Per quanto riguarda Chichibio e la Gru, è precisamente la quarta della VI giornata

Il cuoco Chichibio si lascia convincere dalla ragazza di cui è innamorato, Brunetta, a donarle la coscia di una
gru che sta cucinando, catturata dal suo padrone il padrone il giorno precedente. Quando questo si accorge
del maltolto, Chichibio cerca di dimostrargli che le gru hanno una gamba sola e viene invitato il giorno
successivo a una battuta di caccia per essere smentito. Il padrone e Chichibio scorgono delle gru
addormentate su una zampa, ma il signore le sveglia così che volino e mostrino anche l’altra mettendo in
ridicolo Chichibio. Colto sul fatto, il cuoco riesce con una battuta a far ridere il signore, ottenendo il suo
perdono.

Volendoci soffermare sul personaggio di Chichibio, quest’ultimo viene introdotto da Boccaccio come buon
cuoco di Currado Gianfigliazzi. A causa della sua provenienza veneziana viene definito come nuovo bergolo.

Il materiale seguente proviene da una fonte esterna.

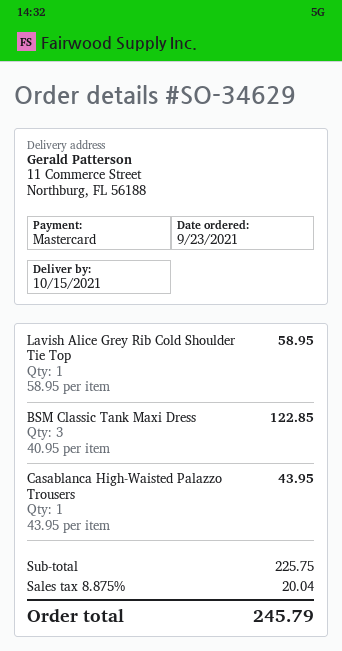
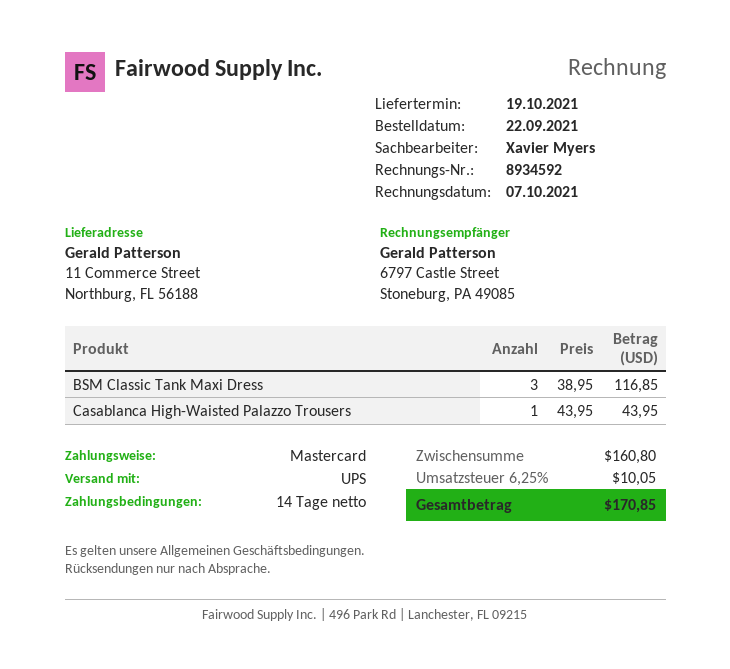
order date: 2021-09-23 -> 2021-09-22
delivery date: 2021-10-15 -> 2021-10-19
Lavish Alice Grey Rib Cold Shoulder Tie Top: 1 x 58.95 = 58.95 -> none
BSM Classic Tank Maxi Dress: 3 x 40.95 = 122.85 -> 3 x 38.95 = 116.85
subtotal: 225.75 -> 160.80
tax: 8.875% = 20.04 -> 6.25% = 10.05
total: 245.79 -> 170.85

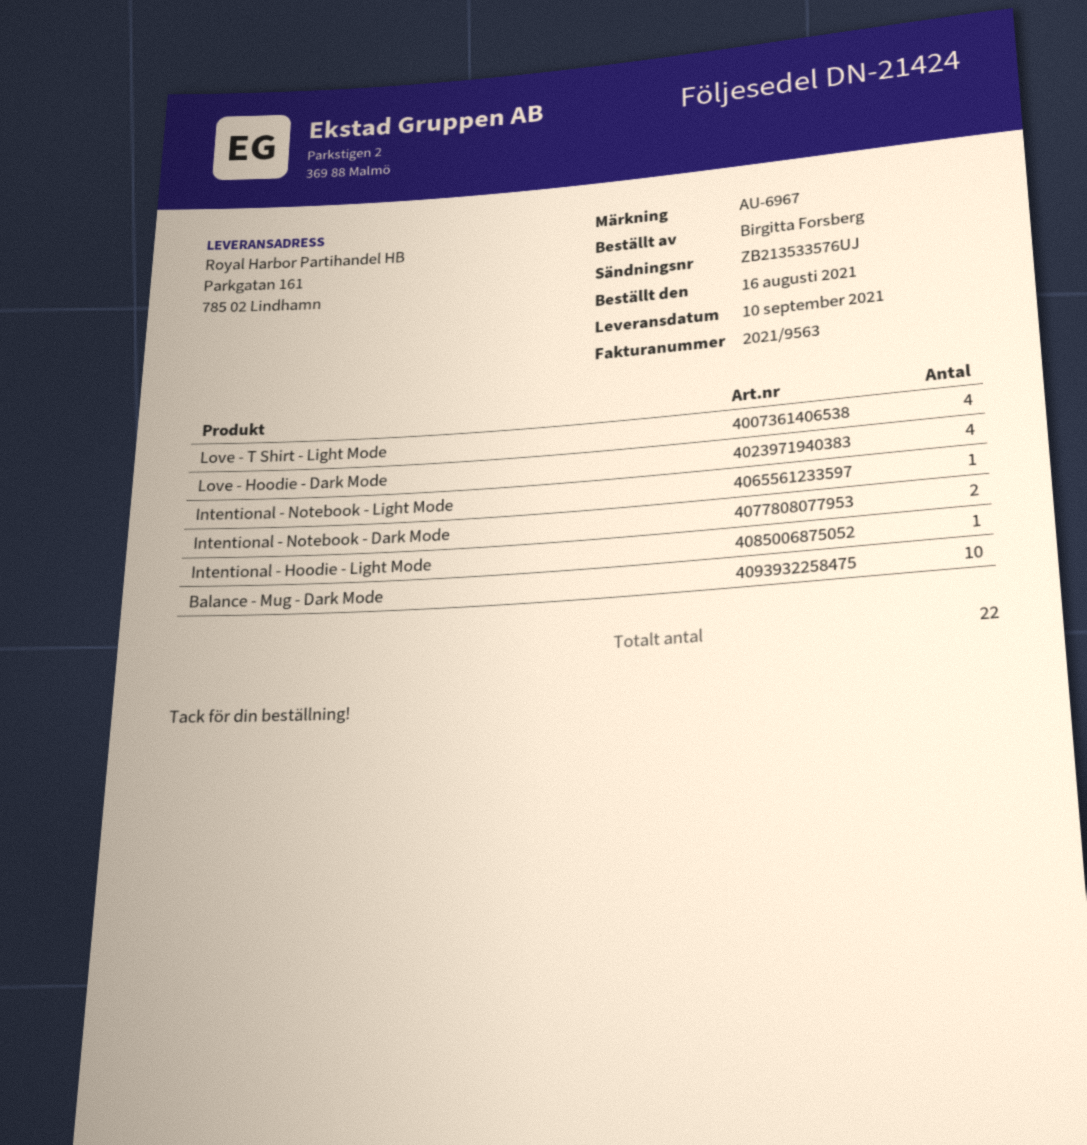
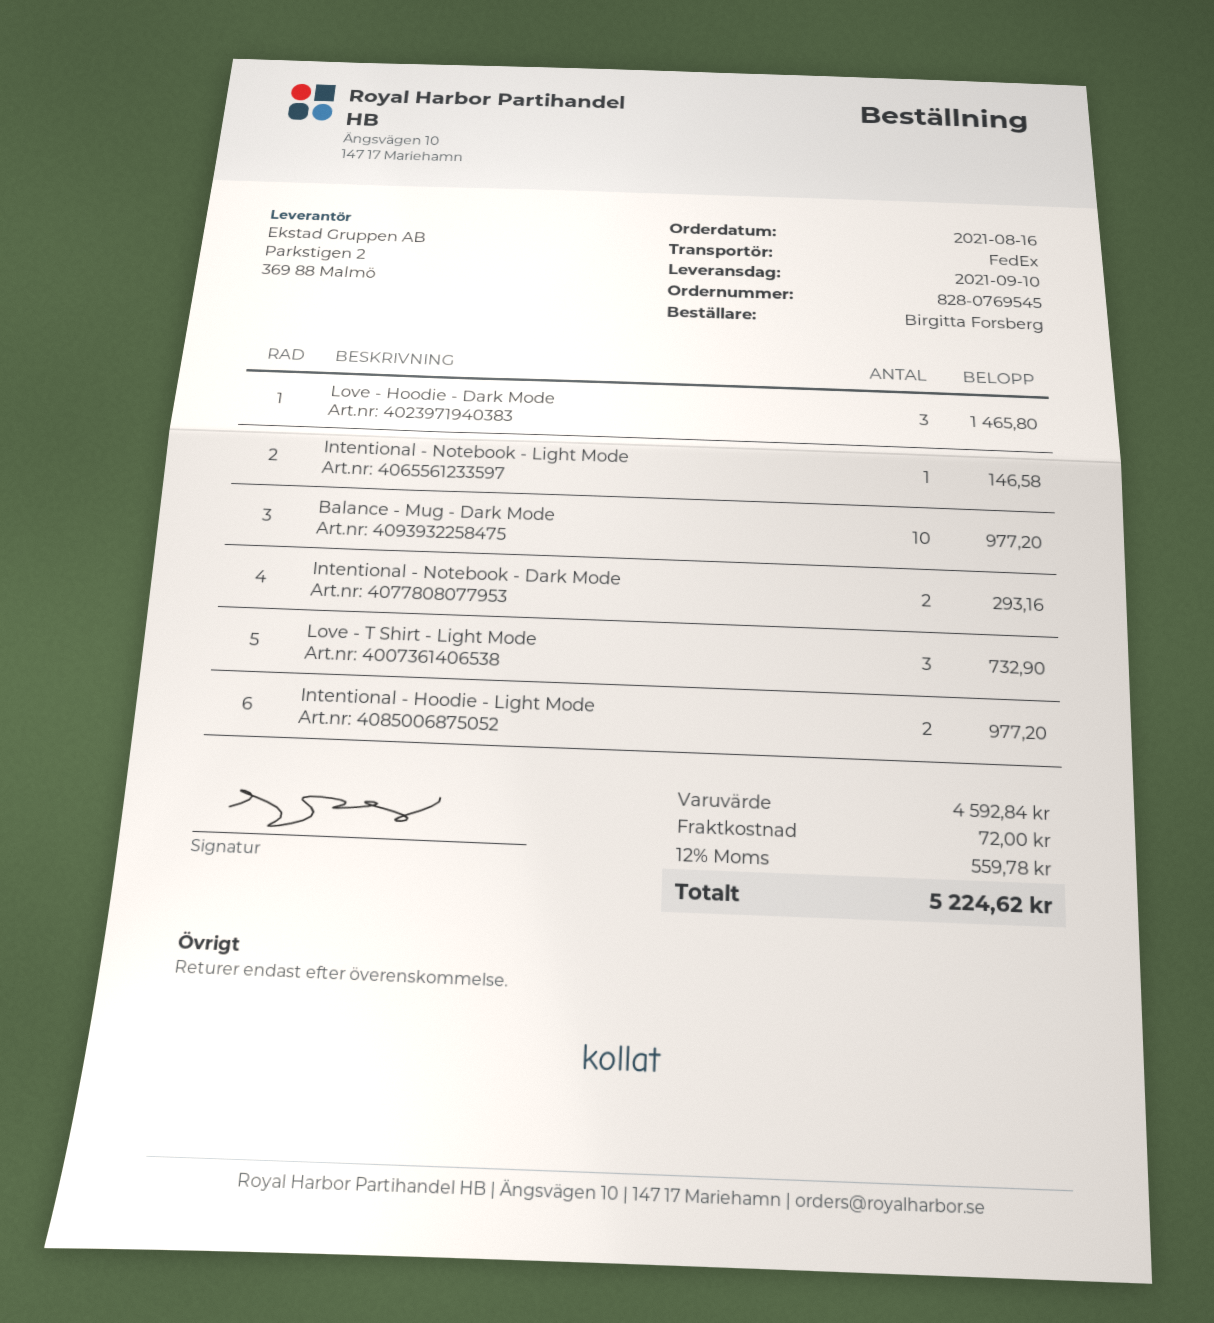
Love - T Shirt - Light Mode: 4 -> 3
Love - Hoodie - Dark Mode: 4 -> 3
Intentional - Hoodie - Light Mode: 1 -> 2

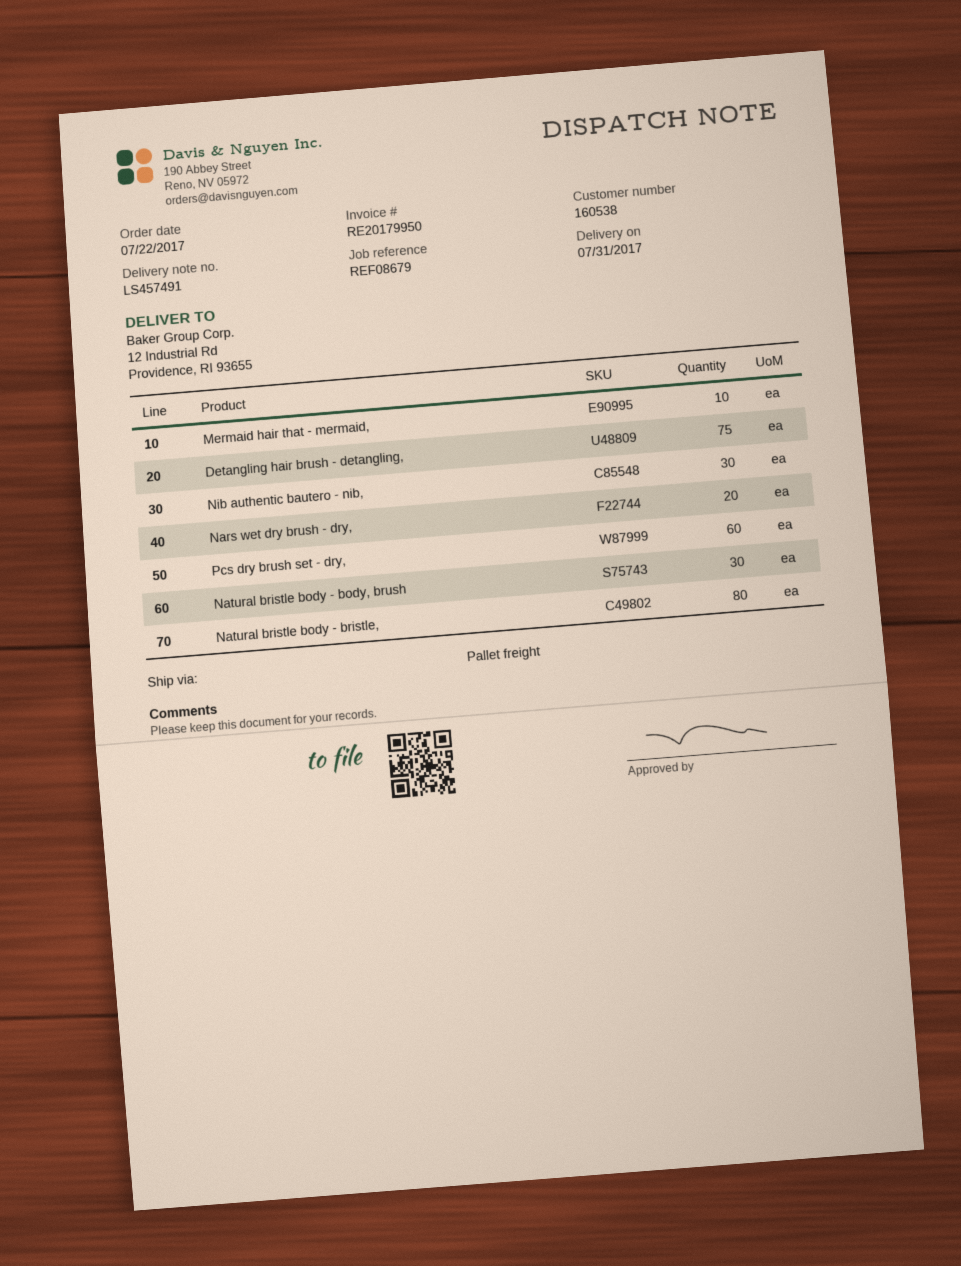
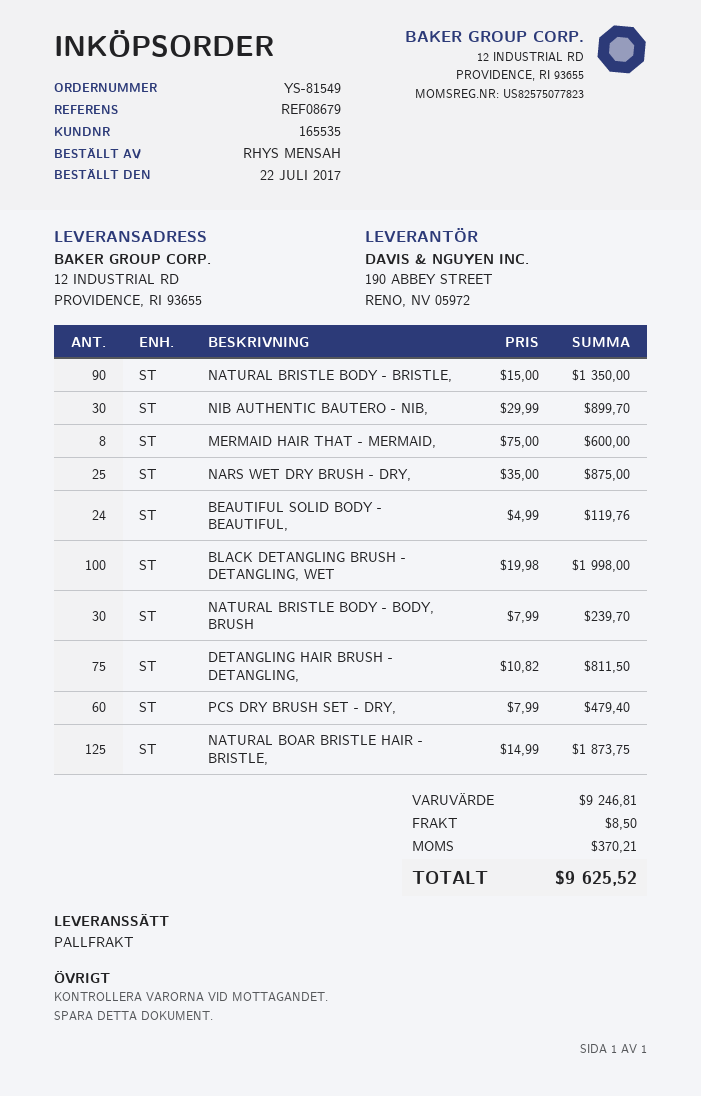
customer number: 160538 -> 165535
Mermaid hair that - mermaid,: 10 -> 8
Nars wet dry brush - dry,: 20 -> 25
Natural bristle body - bristle,: 80 -> 90
BEAUTIFUL SOLID BODY - BEAUTIFUL,: none -> 24
BLACK DETANGLING BRUSH - DETANGLING, WET: none -> 100
NATURAL BOAR BRISTLE HAIR - BRISTLE,: none -> 125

La parola bergolo definisce il carattere dell'eroe. Secondo il Chiurlo il significato corretto di “bergolo” è
quello originale dei commentatori antichi del Decameron di “uomo instabile, leggiero, vulubile”. Anche
Branca definisce “bergolo” come "vano, leggerone, chiacchierone, fatuo". Quindi nuovo bergolo descrive
Chichibio come "uomo bizzaramente leggero, sventato o movimentato". Un errore d'interpretazione dei
commentatori moderni ha portato alla falsa caratterizzazione di Chichibio come 'scemo e sciocco'.